▸ **WHAT IS BEING ASKED**
Among the entries below, please show each line that carries the word "Karol".

•••

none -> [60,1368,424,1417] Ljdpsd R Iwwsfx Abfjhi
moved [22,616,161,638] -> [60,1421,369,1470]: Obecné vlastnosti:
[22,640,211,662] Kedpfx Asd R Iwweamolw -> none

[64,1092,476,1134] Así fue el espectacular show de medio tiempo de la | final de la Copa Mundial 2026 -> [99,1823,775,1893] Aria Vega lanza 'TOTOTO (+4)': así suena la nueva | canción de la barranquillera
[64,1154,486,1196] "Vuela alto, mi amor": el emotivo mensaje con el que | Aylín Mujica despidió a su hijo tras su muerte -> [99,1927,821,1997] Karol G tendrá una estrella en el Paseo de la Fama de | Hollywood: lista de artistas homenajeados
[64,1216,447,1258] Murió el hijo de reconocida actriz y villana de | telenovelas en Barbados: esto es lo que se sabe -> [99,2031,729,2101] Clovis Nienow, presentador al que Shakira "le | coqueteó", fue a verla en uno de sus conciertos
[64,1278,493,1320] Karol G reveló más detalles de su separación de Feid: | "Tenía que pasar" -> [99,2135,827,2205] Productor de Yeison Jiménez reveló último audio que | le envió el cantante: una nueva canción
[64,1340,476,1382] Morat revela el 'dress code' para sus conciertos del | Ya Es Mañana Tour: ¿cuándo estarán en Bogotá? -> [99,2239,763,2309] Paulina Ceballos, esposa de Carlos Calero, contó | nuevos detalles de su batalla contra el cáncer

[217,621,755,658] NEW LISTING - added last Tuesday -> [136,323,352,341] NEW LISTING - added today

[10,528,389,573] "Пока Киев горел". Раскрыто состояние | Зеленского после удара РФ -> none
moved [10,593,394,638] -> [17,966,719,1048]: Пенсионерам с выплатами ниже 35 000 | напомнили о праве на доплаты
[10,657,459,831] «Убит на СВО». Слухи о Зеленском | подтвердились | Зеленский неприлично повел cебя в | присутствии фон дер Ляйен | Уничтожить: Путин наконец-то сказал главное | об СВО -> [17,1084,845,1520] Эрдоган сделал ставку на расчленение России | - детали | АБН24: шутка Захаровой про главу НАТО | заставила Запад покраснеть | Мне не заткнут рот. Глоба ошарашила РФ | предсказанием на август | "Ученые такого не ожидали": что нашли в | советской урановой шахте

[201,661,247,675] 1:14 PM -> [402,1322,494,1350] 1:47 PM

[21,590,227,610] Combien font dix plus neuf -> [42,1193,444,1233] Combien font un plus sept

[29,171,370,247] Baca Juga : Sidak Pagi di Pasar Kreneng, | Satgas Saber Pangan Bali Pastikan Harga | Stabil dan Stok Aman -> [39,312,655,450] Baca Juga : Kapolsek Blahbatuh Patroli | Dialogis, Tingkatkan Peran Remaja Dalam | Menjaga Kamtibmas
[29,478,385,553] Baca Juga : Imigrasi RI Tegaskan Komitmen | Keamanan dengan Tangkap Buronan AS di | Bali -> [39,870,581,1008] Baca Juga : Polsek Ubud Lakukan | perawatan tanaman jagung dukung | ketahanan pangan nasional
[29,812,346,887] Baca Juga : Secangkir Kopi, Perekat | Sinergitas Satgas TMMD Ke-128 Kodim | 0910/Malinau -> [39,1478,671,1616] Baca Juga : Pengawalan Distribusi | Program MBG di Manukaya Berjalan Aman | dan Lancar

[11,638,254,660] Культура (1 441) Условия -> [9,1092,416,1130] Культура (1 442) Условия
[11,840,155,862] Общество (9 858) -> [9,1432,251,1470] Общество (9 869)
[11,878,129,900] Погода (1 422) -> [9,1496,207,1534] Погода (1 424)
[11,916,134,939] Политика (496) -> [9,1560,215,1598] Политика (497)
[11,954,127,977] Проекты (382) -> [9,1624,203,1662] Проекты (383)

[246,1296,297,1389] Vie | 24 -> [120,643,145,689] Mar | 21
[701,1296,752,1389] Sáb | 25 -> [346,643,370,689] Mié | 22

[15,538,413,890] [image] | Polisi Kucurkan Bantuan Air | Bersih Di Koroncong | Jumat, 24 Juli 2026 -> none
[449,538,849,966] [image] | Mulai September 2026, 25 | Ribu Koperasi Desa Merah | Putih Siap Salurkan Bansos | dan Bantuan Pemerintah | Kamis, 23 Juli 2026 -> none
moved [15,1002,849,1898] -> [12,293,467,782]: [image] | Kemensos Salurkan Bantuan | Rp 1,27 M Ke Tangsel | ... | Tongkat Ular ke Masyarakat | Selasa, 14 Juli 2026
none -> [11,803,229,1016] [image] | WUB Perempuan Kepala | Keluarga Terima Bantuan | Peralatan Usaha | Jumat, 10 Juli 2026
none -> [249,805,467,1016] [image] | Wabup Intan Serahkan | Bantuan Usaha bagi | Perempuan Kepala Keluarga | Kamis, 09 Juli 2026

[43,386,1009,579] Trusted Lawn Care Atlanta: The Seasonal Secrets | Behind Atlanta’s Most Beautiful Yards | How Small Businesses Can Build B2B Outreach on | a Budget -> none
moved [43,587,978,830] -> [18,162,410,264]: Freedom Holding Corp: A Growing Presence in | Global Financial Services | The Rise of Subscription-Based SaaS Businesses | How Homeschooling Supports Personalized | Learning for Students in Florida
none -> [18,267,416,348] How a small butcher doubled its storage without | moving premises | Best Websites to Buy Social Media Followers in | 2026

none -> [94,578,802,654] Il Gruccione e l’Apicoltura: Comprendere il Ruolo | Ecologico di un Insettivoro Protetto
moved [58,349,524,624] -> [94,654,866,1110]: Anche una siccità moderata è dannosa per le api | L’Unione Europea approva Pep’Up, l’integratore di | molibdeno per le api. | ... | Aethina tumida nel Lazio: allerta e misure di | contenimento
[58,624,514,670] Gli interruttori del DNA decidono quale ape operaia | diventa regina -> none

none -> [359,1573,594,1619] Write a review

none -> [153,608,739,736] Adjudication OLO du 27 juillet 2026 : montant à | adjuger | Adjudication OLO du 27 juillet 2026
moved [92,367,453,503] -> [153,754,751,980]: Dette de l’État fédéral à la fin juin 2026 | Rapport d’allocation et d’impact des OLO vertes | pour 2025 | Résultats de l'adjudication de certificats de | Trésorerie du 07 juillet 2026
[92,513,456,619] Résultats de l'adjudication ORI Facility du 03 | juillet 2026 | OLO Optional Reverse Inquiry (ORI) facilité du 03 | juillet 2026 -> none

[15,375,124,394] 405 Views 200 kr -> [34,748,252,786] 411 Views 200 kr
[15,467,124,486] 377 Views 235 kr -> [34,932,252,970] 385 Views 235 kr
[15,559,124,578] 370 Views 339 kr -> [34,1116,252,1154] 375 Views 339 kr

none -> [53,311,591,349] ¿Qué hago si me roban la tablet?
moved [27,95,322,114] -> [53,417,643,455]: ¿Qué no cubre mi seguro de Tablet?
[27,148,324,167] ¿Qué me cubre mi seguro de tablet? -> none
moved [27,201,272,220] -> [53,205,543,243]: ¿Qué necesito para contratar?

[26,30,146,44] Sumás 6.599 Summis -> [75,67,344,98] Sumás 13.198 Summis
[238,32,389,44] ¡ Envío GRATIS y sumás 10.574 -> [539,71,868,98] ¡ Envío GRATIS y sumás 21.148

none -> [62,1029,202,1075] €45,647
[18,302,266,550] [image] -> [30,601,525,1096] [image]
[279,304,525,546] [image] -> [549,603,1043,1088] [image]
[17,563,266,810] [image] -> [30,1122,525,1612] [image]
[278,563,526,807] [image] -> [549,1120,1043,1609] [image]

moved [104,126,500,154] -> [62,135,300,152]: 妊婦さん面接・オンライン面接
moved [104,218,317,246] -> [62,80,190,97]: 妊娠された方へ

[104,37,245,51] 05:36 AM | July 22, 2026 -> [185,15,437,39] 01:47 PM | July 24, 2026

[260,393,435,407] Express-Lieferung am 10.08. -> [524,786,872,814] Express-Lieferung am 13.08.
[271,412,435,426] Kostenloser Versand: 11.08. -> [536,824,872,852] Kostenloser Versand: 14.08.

•••

▸ **REPLY**
[64,1154,486,1196] "Vuela alto, mi amor": el emotivo mensaje con el que | Aylín Mujica despidió a su hijo tras su muerte -> [99,1927,821,1997] Karol G tendrá una estrella en el Paseo de la Fama de | Hollywood: lista de artistas homenajeados
[64,1278,493,1320] Karol G reveló más detalles de su separación de Feid: | "Tenía que pasar" -> [99,2135,827,2205] Productor de Yeison Jiménez reveló último audio que | le envió el cantante: una nueva canción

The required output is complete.